Que faire avec mon indignation et surtout mon impuissance ?

Comment vivre intensément malgré la tristesse, la peur, la colère d’un possible qui se rétrécit ? Comment habiter pleinement le monde avec appétit en sachant combien la vie nous malmène parfois ? C’était déjà les enjeux visités en thérapie avant la pandémie, avant la crise énergétique… Les personnes en souffrance m’impressionnent parce que malgré la perte et la limite, l’imprévu et l’éphémère, elles s’ajustent au monde et regarde encore l’avenir, parfois même avec légèreté. D’où viennent ces ressources ? Paradoxalement de la souffrance qui, une fois acceptée et accueillie dans la chaleur d’une relation pousse à faire le ménage dans nos croyances et nos espoirs vains. Elle donne le prix des choses et invite à choisir. On peut alors (ré)expérimenter l’insouciance donnant à la triste réalité une autre forme parce qu’elle ne menace plus la relation à l’autre.

« Prendre soin » c’est donc rappeler la nécessité de considérer le présent et valider son florilège d’émotions avec un autre, la nécessité de prendre le temps de la rencontre. Oui le seul soin possible est bien celui-là : la considération. Plus le réel se rétrécit plus le temps accordé à la relation doit grandir ! C’est alors, au cœur d’un lien qui se construit, que l’émotion peut être traversée appelant cette force logée en chacun de nous, la résilience. Pour cela, pas de secret ! Les équipes de soins, les thérapeutes, les aidants proches doivent se libérer des injonctions de rapidité, d’efficacité et des demandes de résultats objectivables par des chiffres et des moyennes. Faut-il encore convaincre les familles, les directions, les institutions, les politiques et parfois les patients eux-mêmes que la relation humaine ne tiendra jamais dans un beau tableau excel…

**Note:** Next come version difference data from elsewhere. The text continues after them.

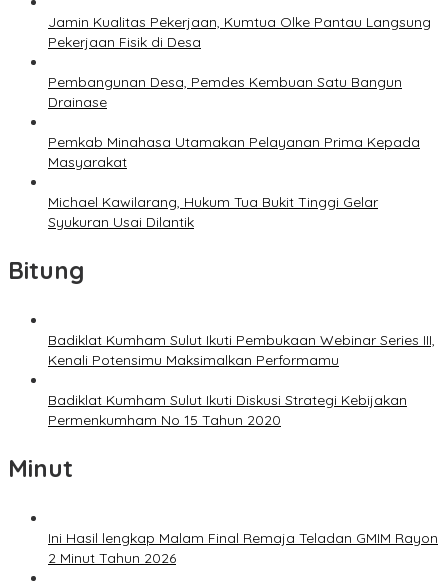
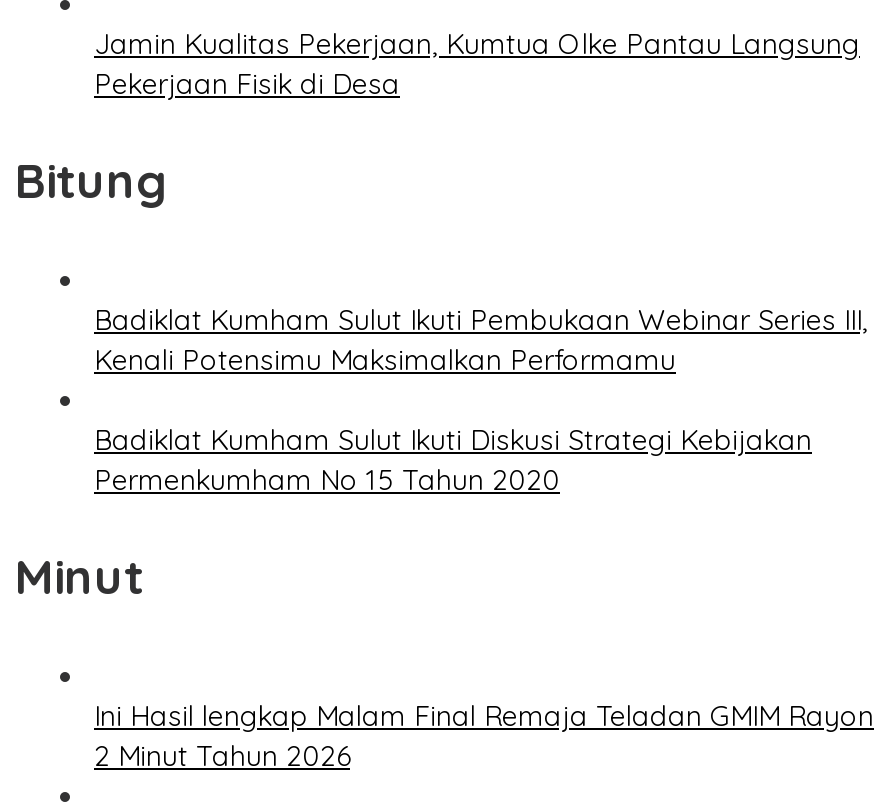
- Pembangunan Desa, Pemdes Kembuan Satu Bangun
- Drainase
- Pemkab Minahasa Utamakan Pelayanan Prima Kepada
- Masyarakat
- Michael Kawilarang, Hukum Tua Bukit Tinggi Gelar
- Syukuran Usai Dilantik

Il y a maintenant presque 25 ans que j’accompagne des personnes en souffrance, des années à être témoin de l’inacceptable, à faire avec l’impossible, à déambuler entre espoir et désespoir, avec comme seule certitude que la vie ne nous en offre aucune. Ving-cinq années, un millier de rencontres en institution ou dans mon cabinet, des sourires, des silences, des poignées de main, des conversations autour d’un petit café, des bras qui enlacent, des larmes partagées, des fous rires, des « il faut que je vous raconte », des milliers de merci… Et une conviction : résister encore à ce monde du « tout seul » avec lequel je ne suis pas d’accord !

Comment mon métier a-t-il changé depuis ces deux crises successives ? L’impossible n’est pas aussi terrifiant si on cultive le « être là », le « être en lien ». Elles m’ont rappelé le sens de ma profession, l’essentiel : l’humanité !

Ce qui a tout changé, c’est votre coup de fil, vous avez pris le temps de me parler, de m’écouter, c’est là que j’ai vraiment senti une main tendue.